Tous ces passages de « musicals », aussi réussis soient-ils, interrompent mécaniquement le fil narratif (de son enfance à 1983). Les étapes de sa vie deviennent des scenettes décousues auxquelles s’ajoutent la base du récit : une séance de psychothérapie collective d’où il retrace son existence et ses traumas.

Le film est une longue confession d’un « piano man », petit, grassouillet et binoclard, sur son manque d’amour (le père, la mère, son manager-amant, incarné par un Richard Madden aussi magnétique que cynique) et son besoin d’amour. La musique lui sert d’échappatoire, même si on le voit peu composer ou enregistrer ou se produire sur scène. En se créant un personnage et une nouvelle identité, il ne se facilite pas la découverte de lui-même.

Drama Queer

Finalement, l’amour (le grand, le beau) est ailleurs. Dans sa relation amicale fusionnelle et fraternelle avec son parolier (hétérosexuel) Bernie Taupin. Cette liaison « amoureuse » produit les plus belles séquences, sans doute grâce à la sincérité réelle des sentiments entre les deux protagonistes.
C’est évidemment divertissant et excessif. Même la cruauté des parents n’est pas dans la demi-mesure. On comprend bien comment l’ascension artistique se dédouble en déchéance personnelle. C’est classique, et c’est ce qui plaît dans les biopics : la douleur et la gloire. Diva, qui divorce de tout le monde, Elton John assume sa déchéance et sa décadence. De son saut fatal dans la piscine (« Pour ma prochaine tournée, je vais me foutre en l’air ») jusqu’à cette orgie allégorique très convenue dans les tons rouges.

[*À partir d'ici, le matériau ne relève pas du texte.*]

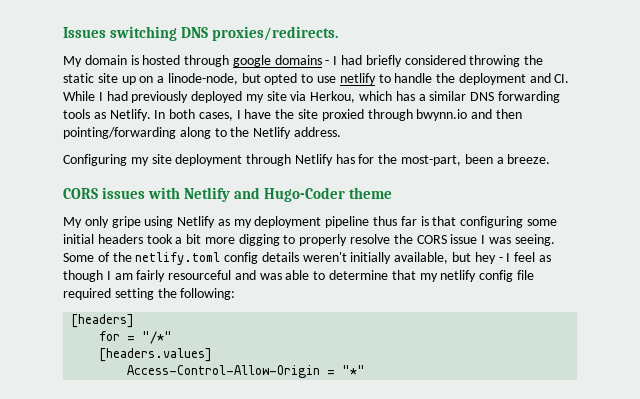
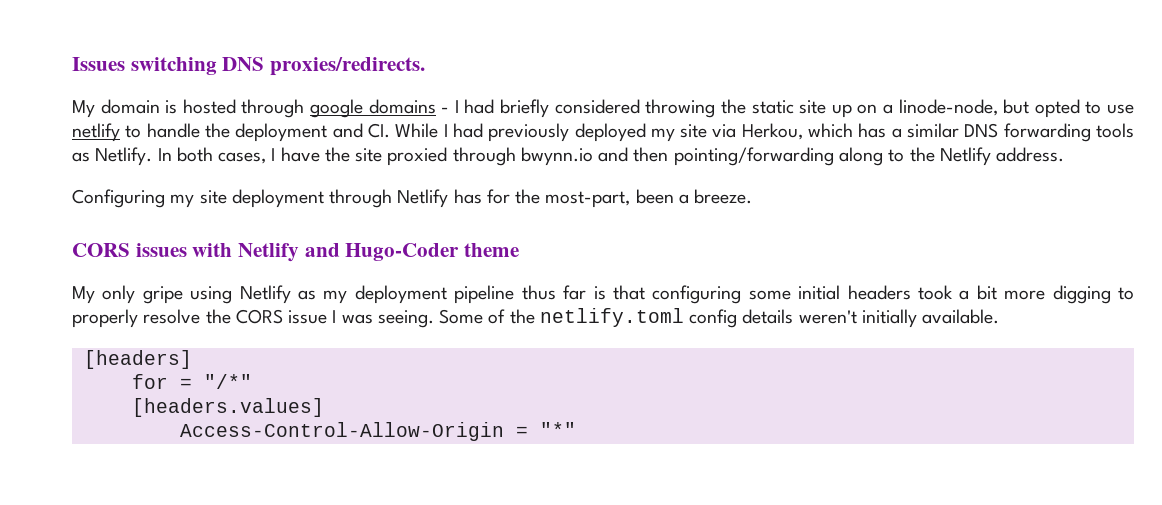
[394,252,551,264] [63,270,534,282] [63,288,236,300] available, but hey - I feel as though I am fairly resourceful and was able to determine that my netlify config file required setting the following: -> [922,309,1000,324] available.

Si le film n’évoque qu’en partie le génie créatif qui l’a habité durant une quinzaine d’années, oublié souvent à cause de ses tenues extravagantes, il se complait malgré tout dans les névroses et le mal-être du personnage, qui est bon pour une cure de détox. Tout cela est un peu facile, pour ne pas dire déjà-vu.

Si on s’attendait à plus de folie, on remarque surtout qu’il reste des pans entiers oubliés. Outre quelques gros tubes et ses concerts déments, le film laisse pas mal de personnages en plan, dont on ignorera tout de leur existence (notamment celui de Madden, John Reid, qu’on a aussi croisé en manager de Queen dans Bohemian Rhapsody).

En voulant solder cette période malheureuse qui a fabriqué son destin triomphal, Elton John a voulu un film honnête (de son point de vue), sombre (malgré les paillettes), hommage (il reste égocentrique et vaniteux), simpliste (pour le grand public), et, hélas, moralisateur (les drogues et l’alcool c’est mal). Il cherche d’un côté le pardon, de l’autre une vie conventionnelle (un mari, des enfants). Bref rentrer dans le rang, ce qui coïncide avec son déclin artistique. Avec Rocketman, il s’offre un bel album souvenir (coûteux) en guise de cadeau de retraite, plus pop que rock.